Leading into the expansion draft with the Tampa Bay Rays, Diamondbacks scouts, coaches and Showalter would meet each day seven days a week until 10 or 11 for six weeks to discuss players. Each of the other 28 teams could protect 15 players, while the rest were up for grabs. But no one knew who would be protected so there were 100s of reports.
Showalter was afraid someone would break into our room and steal the information.
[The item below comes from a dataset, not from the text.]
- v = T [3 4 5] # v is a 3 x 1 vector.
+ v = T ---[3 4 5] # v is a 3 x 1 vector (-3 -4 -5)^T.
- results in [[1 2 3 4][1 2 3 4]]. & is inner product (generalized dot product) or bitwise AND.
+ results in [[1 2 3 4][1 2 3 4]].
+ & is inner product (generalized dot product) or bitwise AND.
Next day there was a guard on the door.
The two form a mutual admiration society. Asked where Didier ranked among his lifetime friends Showalter replied: “top 10 … No. 1 in terms of loyalty.”l
Showalter and Didier were scouting double-A El Paso where Milwaukee Brewers farmhand Danny Klassen, then 22, was on his way to a 50-error season. The Arizona brass liked the bat of the Leamington Ont. infielder, but the errors? Didier asked an El Paso pitcher what the problem was? The pitcher blamed the infield.
After the game Showalter walked around the El Paso infield kicking rocks and loose pieces of dirt. The Diamondbacks took Klassen and he played 85 games in the majors.
“Buck’s memory was uncanny,” Didier said “he’d ask one of our scouts about a player and say ‘didn’t he hurt his ankle three years ago? Is he OK?’ Our scouts knew they had to be prepared.”
Didier had confidence his good friend’s O’s would “handle,” the Detroit Tigers, but “I was surprised it was a sweep.”
“Other than the big outfielder (Nelson Cruz) the Orioles are a club without an Albert Pujols or Mike Trout,” Didier said, “what people forget he doesn’t have his catcher or his third baseman.
“Baltimore did a good job filling those holes and continued to win. I didn’t know he could offset that. It’s like they’ve played better without their all-stars.”
Having Manny Machado for only 82 games, Matt Wieters for only 26 and losing Chris Davis for a 25-game suspension, Baltimore won 96 games with veteran leadership from centre fielder Adam Jones and reliever Darren O’Day.
Didier has worked closely with some impressive managers over the years: Hall of Famers Tommy Lasorda and Walter Alston (Dodgers), Gene Mauch (Expos) and Bobby Valentine (Rangers).
He says Showalter the manager belongs at the top of that group.
“Buck’s more serious, Tommy was a free wheeler, but he was uncanny about firing people up for a short series,” Didier said. “Alston didn’t say a lot, but impressed me. Gene was as good as anyone. He had a brilliant, brilliant mind and was really prepared.
“Bobby Valentine would take a chance. He wasn’t always by the book, he wasn’t a Steady Eddie.”
Didier wonders if the four-day, layoff will hurt the Orioles and the Royals. Both teams clinched the division series on Sunday.
“Buck’s team will be ready,” Didier said of his pal.